そこから私は職員室の床に正座させられ、叱られた。人間の尊厳と流れる時間の価値観とこの時代の道徳心とやらをぐりぐりと耳穴から押し込まれそうになりながらも、私は耐え続けた。なんだよ、たまたまいつものように軽い気持ちで呼んだだけじゃないか、心の中ではそりゃあないだろと思いながらも、私は渾身の反省顔で渾身の反省態度を示し続けた。
その甲斐あって10分程でなんとか解放された。
教室の奥の席に座っていた奴は、職員室から帰ってきた私を見つけてにやりと笑った。やれやれ・・こんちくしょう。別にけんかをしている訳ではないが何だかしゃくに障る。私が悪かったとは微塵も思ってはいないが、今度からは周りをしっかりと確認してから呼んでやろう、そう思って自分の席に着いた。

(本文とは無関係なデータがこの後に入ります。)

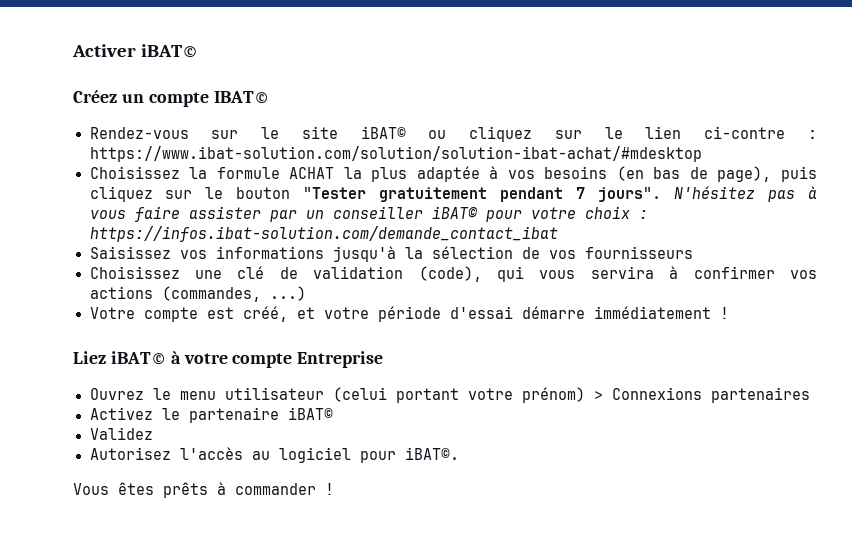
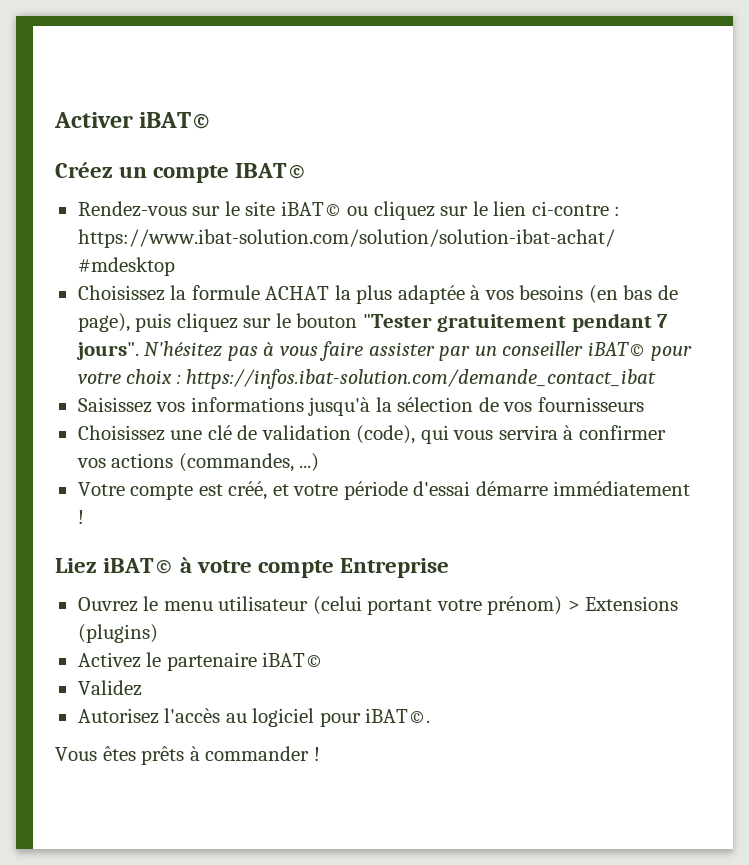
- Ouvrez le menu utilisateur (celui portant votre prénom) > Connexions partenaires
+ Ouvrez le menu utilisateur (celui portant votre prénom) > Extensions (plugins)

次の授業は、この文集に乗せるための短文を書く時間となっていた。極めて不慮の、この不当な事故のすぐ後だ。そんな短時間で、先生に怒られた私の気持ちは沈静化してはいなかった。そして私は、ついつい、それを書いてしまったのだ。
冷静に考えれば後々残る事になるその文章を、その時の腹いせと軽いうけ狙いで面白半分に書いてしまったのだ。なんと浅はかでおバカなガキンコだったと今さらながら反省する。
この年になってからでは、大きな後悔としてジワリその場しのぎの悪乗りが身に染みる。
数十年ぶりで読んでの酸っぱい恥ずかしさ。こんなものは小さな過ちとして処分したくなるが、なんたって淡いノスタルジックな代物、やはり完品として取っておくべきだろうと処分は思いとどまった。それでいいのだ。
ありきたりな文言がその他もろもろ続くなか、Jは、と、行を進みそれを見る。
「宇宙人と手を組んでこの地球を救う」
素晴らしい、と思った。なんと壮大な未来予想図を書いているのだろう。やはりすごい奴だった、と感心する。小学生の頃は発明王であったことも思い出された。夏休みの工作で奴の右に出るものはいなかった。小6でのドライブゲーム、あれは傑作だった。缶詰を使った回転ドラムが素晴らしかった。
奴は現在行方不明だった。今から28年前、なんだかんだと理由を並べ立てて私から金を借りたはいいが、その夜に、女とふたり電車に飛び乗りいなくなってしまった。未だに連絡はつかない、が、探してもいない。すっかりとそんな出来事も忘れてしまっていたものだが、懐かしく思い出す。
この宇宙人の文章の事なんてJはとうの昔に、いや、それを書き終わった時にはもう頭の中には無かっただろう。そんな気がする、定かではないが、そんなもんだ。
Jはいったい、今どこで何をしているのやら・・・まぁいいかそんなこと、奴の人生だ。
おおっと、もうこんな時間になってしまった。
使えない雑貨達やその懐かしい冊子を元の段ボール箱に戻し、同じようにクローゼットの片隅に積んで戻した。また数年後、忘れたころに開けてみてはそんな思考をきっと繰り返すに違いない。それもいい時間だ
どうやら、外を濡らす雨は止みそうもないようだ、そろそろ買い物に出よう。